Reputation: 137
How do I run/schedule a .scala file which I run using spark-shell command using oozie?
I run this file using spark-shell -i combined.scala
command!
I was wondering if something specific like how we schedule pig jobs in oozie is present here!
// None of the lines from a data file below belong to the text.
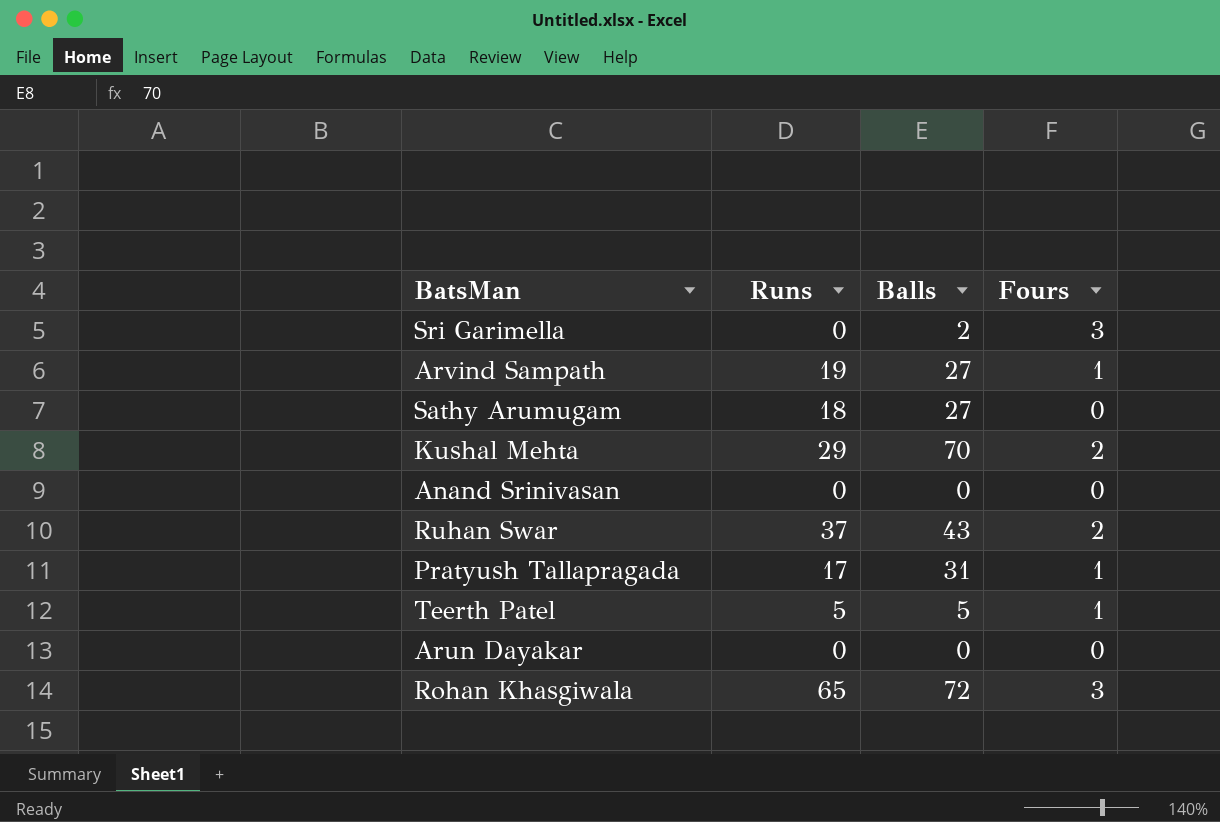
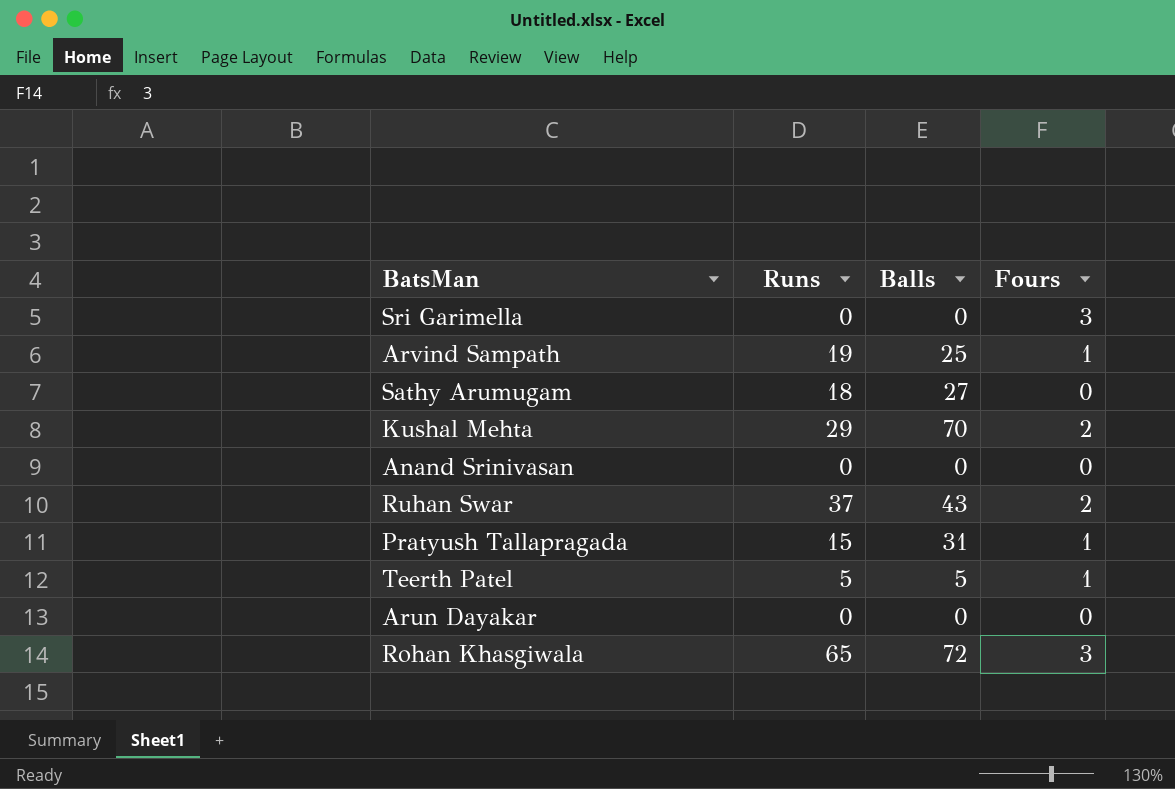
Sri Garimella | Balls: 2 -> 0
Arvind Sampath | Balls: 27 -> 25
Pratyush Tallapragada | Runs: 17 -> 15

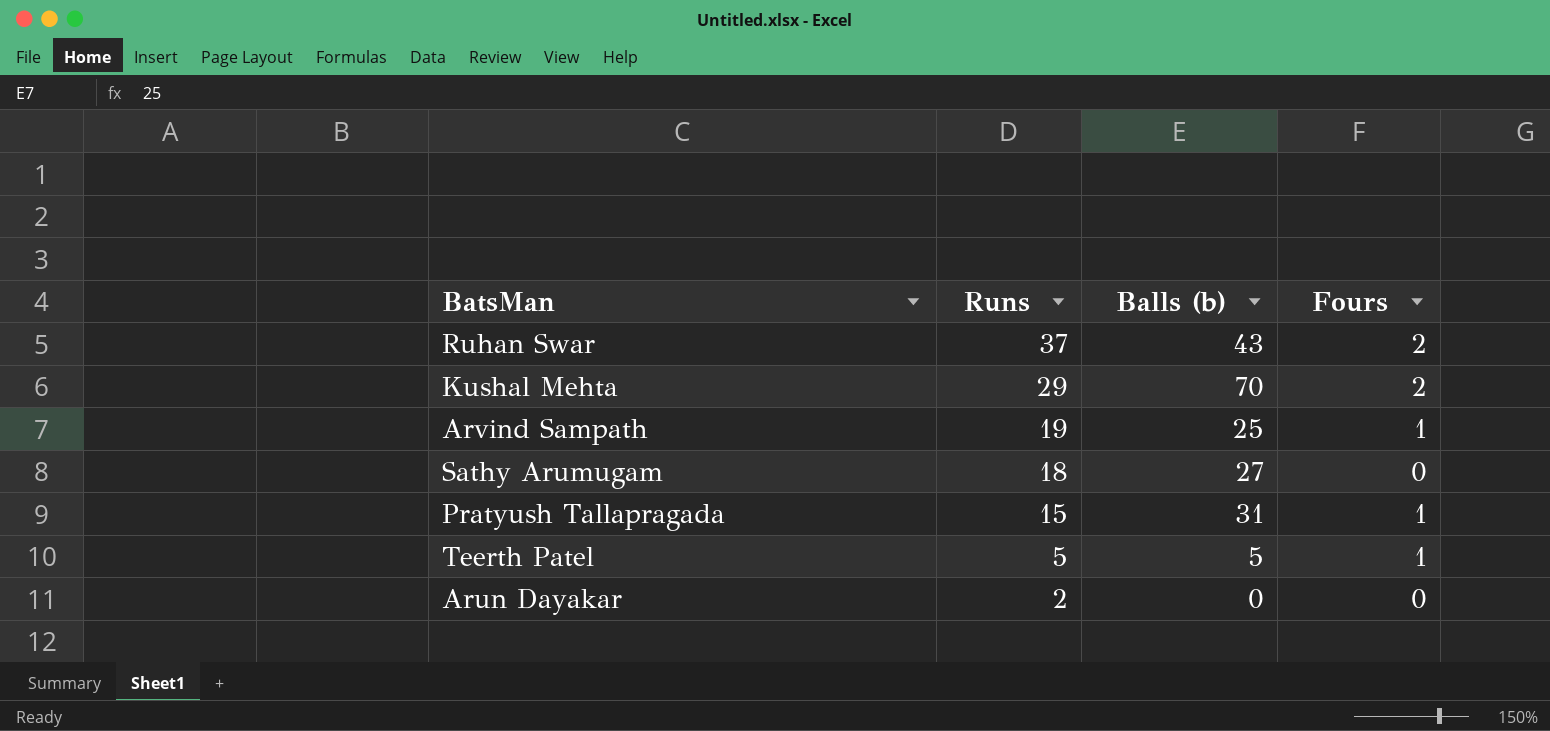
row order: none -> Runs descending
column name: Balls -> Balls (b)
row Sri Garimella: 0 | 0 | 3 -> none
row Anand Srinivasan: 0 | 0 | 0 -> none
row Rohan Khasgiwala: 65 | 72 | 3 -> none
Arun Dayakar | Runs: 0 -> 2

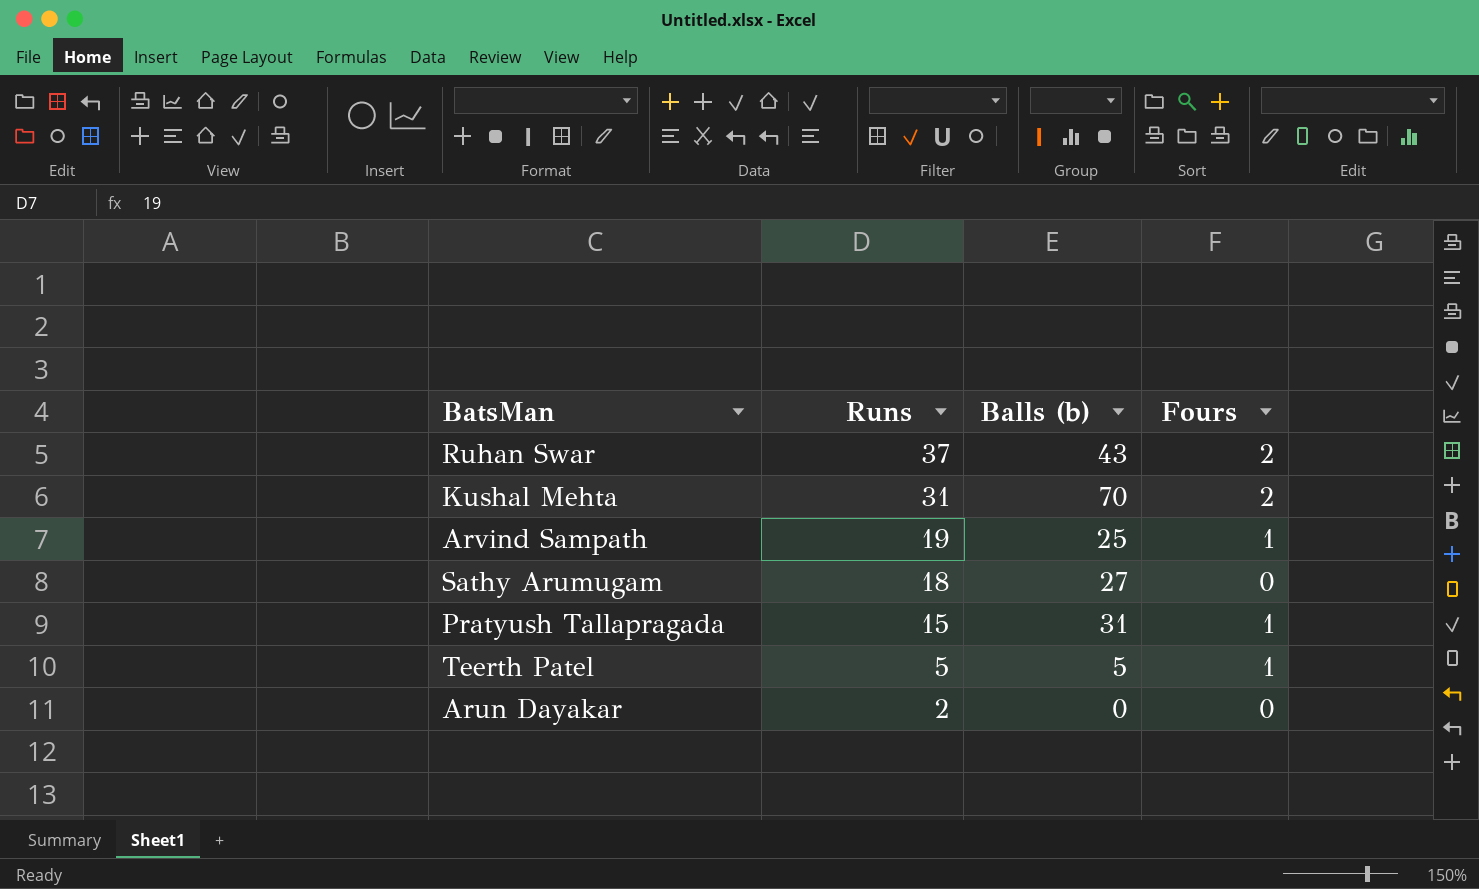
Kushal Mehta | Runs: 29 -> 31

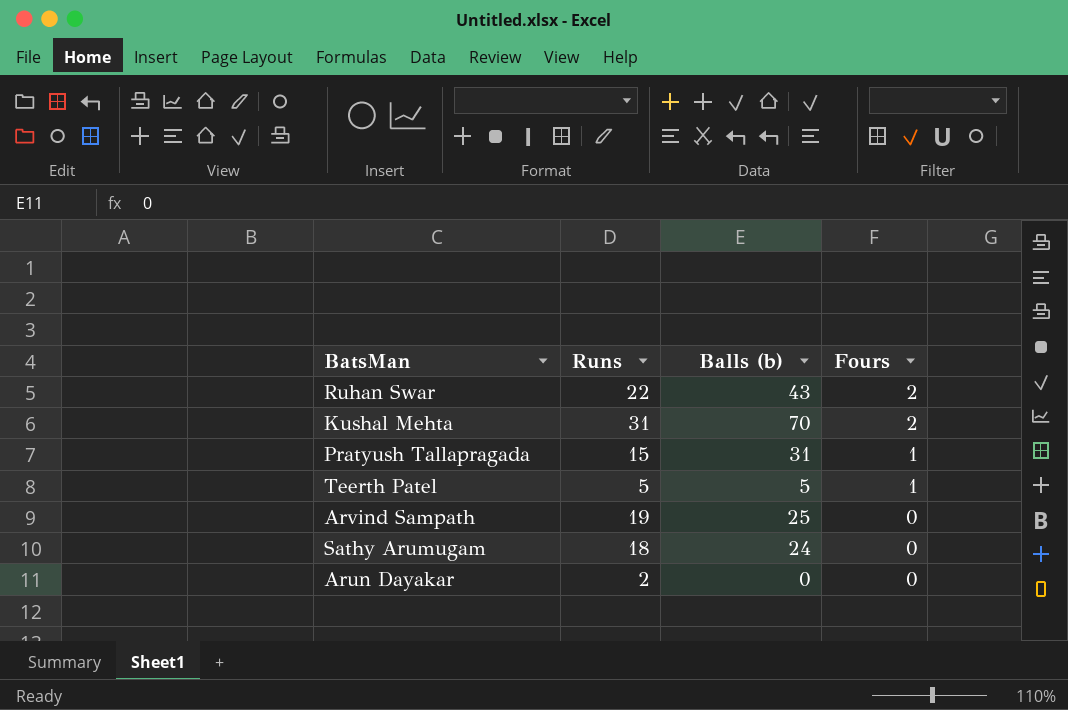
row order: Runs descending -> Fours descending
Ruhan Swar | Runs: 37 -> 22
Arvind Sampath | Fours: 1 -> 0
Sathy Arumugam | Balls (b): 27 -> 24

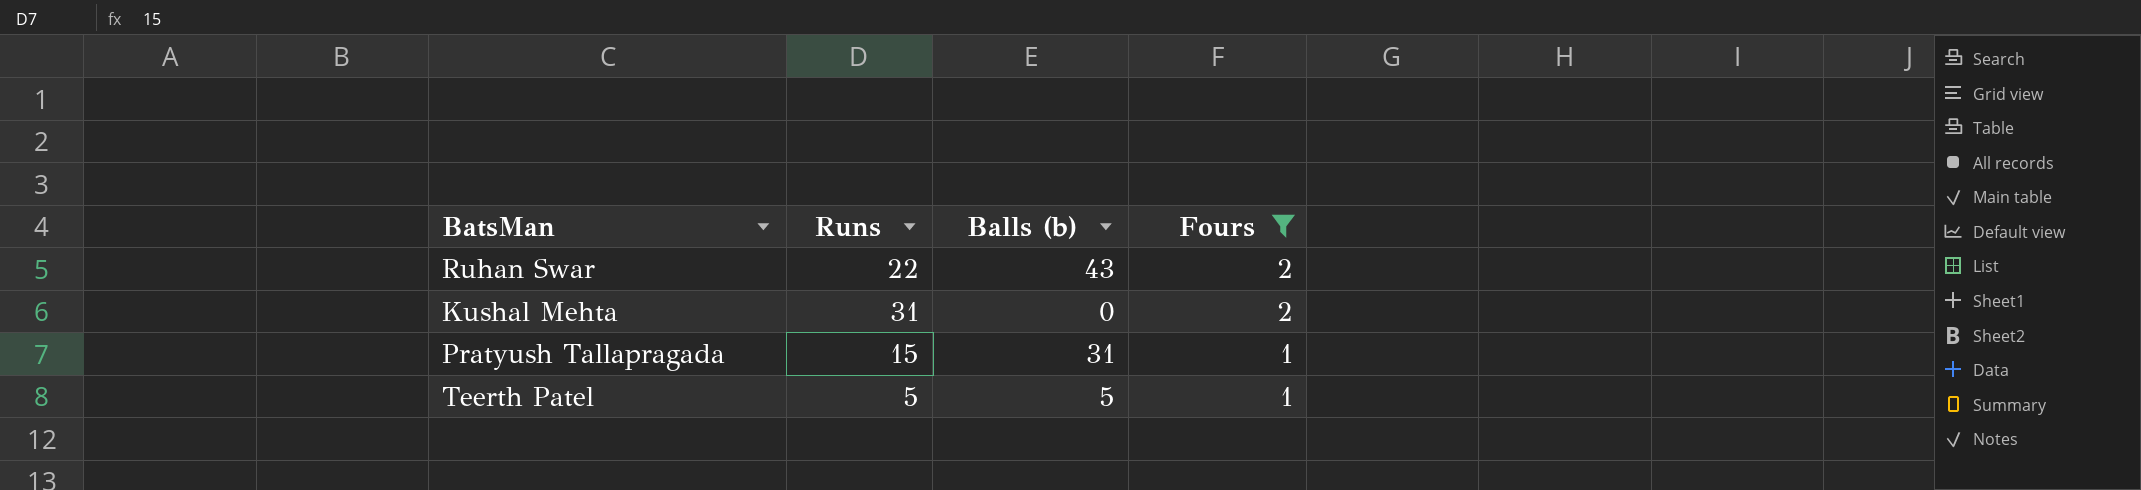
filter: none -> Fours != 0
Kushal Mehta | Balls (b): 70 -> 0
As per David's suggestion I have created the xml:
<workflow-app xmlns='uri:oozie:workflow:0.2' name='oozie-java-spark-wf'>
<start to='java-spark' />
<action name='java-spark'>
<spark xmlns="uri:oozie:spark-action:0.1">
<job-tracker>${jobTracker}</job-tracker>
<name-node>${nameNode}</name-node>
<master>yarn-cluster</master>
<name>Spark Patent Citation</name>
<class>org.apache.spark.repl.Main</class>
<jar></jar>
<arg>-i</arg>
<arg>${nameNode}/user/hdfs/scala_file/combined.scala</arg>
</spark>
<ok to="end"/>
<error to="fail"/>
</action>
<kill name="fail">
<message>Spark Java PatentCitation failed, error message[${wf:errorMessage(wf:lastErrorNode())}]</message>
</kill>
<end name="end"/>
</workflow-app>
I am getting an error like this:
Error Code JA018 Error Message Main class [org.apache.oozie.action.hadoop.SparkMain], main() threw exception, null
Where am I going wrong?
Upvotes: 1
Views: 3098
Reputation: 13927
There is a Spark Action for Oozie:
spark-shell is just a wrapper around org.apache.spark.repl.Main
-- just specify that as the SPARK MAIN CLASS
and pass in -i
and combined.scala
as <arg/>
values.
Upvotes: 2